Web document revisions
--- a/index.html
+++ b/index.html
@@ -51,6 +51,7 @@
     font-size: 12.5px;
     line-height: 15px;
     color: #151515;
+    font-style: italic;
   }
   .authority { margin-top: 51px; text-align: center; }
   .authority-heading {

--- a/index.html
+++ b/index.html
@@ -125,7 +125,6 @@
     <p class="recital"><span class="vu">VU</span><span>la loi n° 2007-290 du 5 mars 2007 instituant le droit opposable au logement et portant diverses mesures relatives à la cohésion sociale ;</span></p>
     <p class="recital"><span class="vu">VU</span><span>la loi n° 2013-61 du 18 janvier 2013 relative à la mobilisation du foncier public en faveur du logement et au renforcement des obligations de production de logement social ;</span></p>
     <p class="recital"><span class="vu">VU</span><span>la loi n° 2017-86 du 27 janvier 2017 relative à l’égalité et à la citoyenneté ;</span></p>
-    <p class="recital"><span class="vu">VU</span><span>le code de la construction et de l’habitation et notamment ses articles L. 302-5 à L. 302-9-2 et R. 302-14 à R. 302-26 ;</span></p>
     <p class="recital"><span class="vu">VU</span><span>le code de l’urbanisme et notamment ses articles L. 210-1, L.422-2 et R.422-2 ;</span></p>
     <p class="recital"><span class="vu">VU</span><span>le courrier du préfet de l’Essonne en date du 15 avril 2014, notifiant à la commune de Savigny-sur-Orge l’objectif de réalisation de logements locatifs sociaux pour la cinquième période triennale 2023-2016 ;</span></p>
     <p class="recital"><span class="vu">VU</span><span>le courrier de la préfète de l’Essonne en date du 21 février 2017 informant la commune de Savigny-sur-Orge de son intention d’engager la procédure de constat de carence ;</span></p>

▸ **EXERCISE GOAL**
Retrieve each line of the data in which the word "Savigny" can be found.

▸ **TASK RESPONSE**
     <p class="recital"><span class="vu">VU</span><span>le courrier du préfet de l’Essonne en date du 15 avril 2014, notifiant à la commune de Savigny-sur-Orge l’objectif de réalisation de logements locatifs sociaux pour la cinquième période triennale 2023-2016 ;</span></p>
     <p class="recital"><span class="vu">VU</span><span>le courrier de la préfète de l’Essonne en date du 21 février 2017 informant la commune de Savigny-sur-Orge de son intention d’engager la procédure de constat de carence ;</span></p>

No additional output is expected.